Many of our era’s massive challenges – whether climate change, ecological degradation, housing crises or rising inequalities – are deeply interlinked. They are also deeply connected to our economic stories: how we view human nature, our place in the world and our collective aspirations. They dictate how we work, what we work towards and what actions we reward.
Value Collective (VC) originates from the premise that financial imperatives prevent people from effectively addressing their deeper needs and desires, as well as those of their communities and society at large. Many activities that promote joy, well-being, and purpose don’t generate a penny, yet are essential to our healthy coexistence with one another and other living beings. So long as chasing income is necessary for survival, all activities contributing to non-marketable spheres of life (community, ecology, health, culture, etc.) will be made precarious.

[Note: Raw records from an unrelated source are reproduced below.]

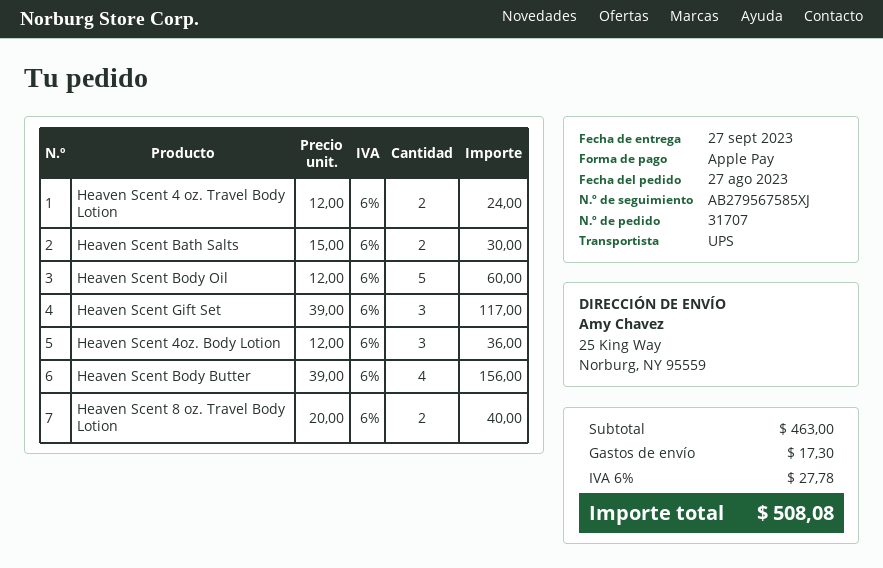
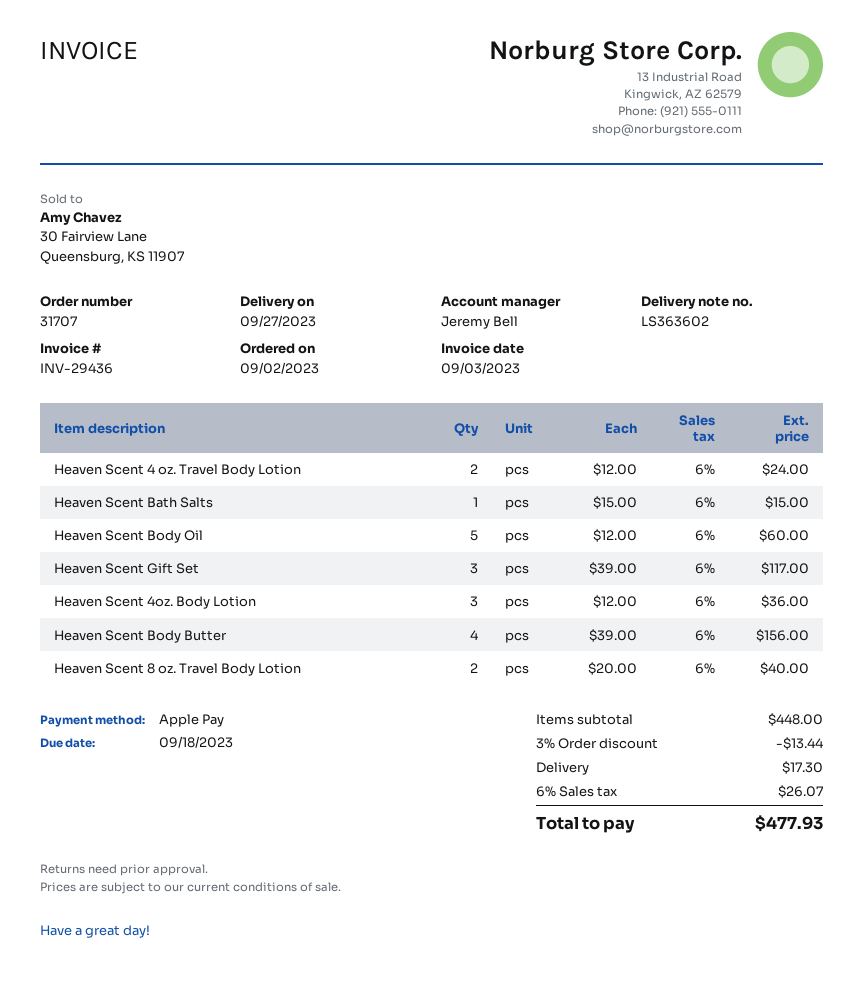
order date: 2023-08-27 -> 2023-09-02
Heaven Scent Bath Salts: 2 x 15.00 = 30.00 -> 1 x 15.00 = 15.00
subtotal: 463.00 -> 448.00
discount: none -> 3% = 13.44
tax: 6% = 27.78 -> 6% = 26.07
total: 508.08 -> 477.93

The result is that any problem without a marketable solution struggles to receive the necessary attention, even if both the need and will are present.
Based out of La Cité-des-Hospitalières, Value Collective [Pilot] took place throughout 2022: establishing a network of partners, developing operational protocols, and prototyping its programs.
In November, in partnership with Concordia’s Next-Generation Cities Institute, Value Collective is shortlisted for the Canada Mortgage and Housing Corporation (CMHC)’s Housing Supply Challenge. This innovation challenge invited applicants to identify a barrier to the development of affordable housing and propose a solution to address it. Concerned by the financialization of housing, Value Collective proposes a rent-free residency program in the context of a living lab for alternative economic practices.
In July, the transitional urbanism project Hospitalières en transition is launched at la Cité-des-Hospitalières (CdH). Phase 1 invites community initiatives to propose short-term occupancies of 1-30 days in a repurposed convent. To do justice to CdH’s unique vocational heritage, 7 directives are outlined to guide the selection process: reconciliation, female leadership, healing and reconnection, teaching, hospitality, creativity, and the common good. Given its open-ended yet purposeful nature, the team feels Value Collective had the potential to relate to most, if not all, of the directives. The convent’s unique communal residential architecture also seemed ideal for the residency program.
Value Collective is accepted for a week-long occupation in August, comprising 3 structured workshops and 2 semi-structured “open houses,” including presentations to contextualize the activities.
See a recap of the week here.
Shortly after forming a team for C40, Thomas, Gabriel, and Maddy are contacted by Professor Marie-Sophie Banville of Excess and the City. Along with another former classmate, Christine White, the group is offered a fellowship to continue developing their class projects with funding and support from The Office of Rules and Norms. In addition to Value Collective, projects include Thomas’s Concrete Capital, Gabriel’s Highest and Best Use, and Christine’s Statements of Sounds and Emotions. The four form the collective Shock Value, presenting their projects as a series of interventions critiquing the financialization of cities.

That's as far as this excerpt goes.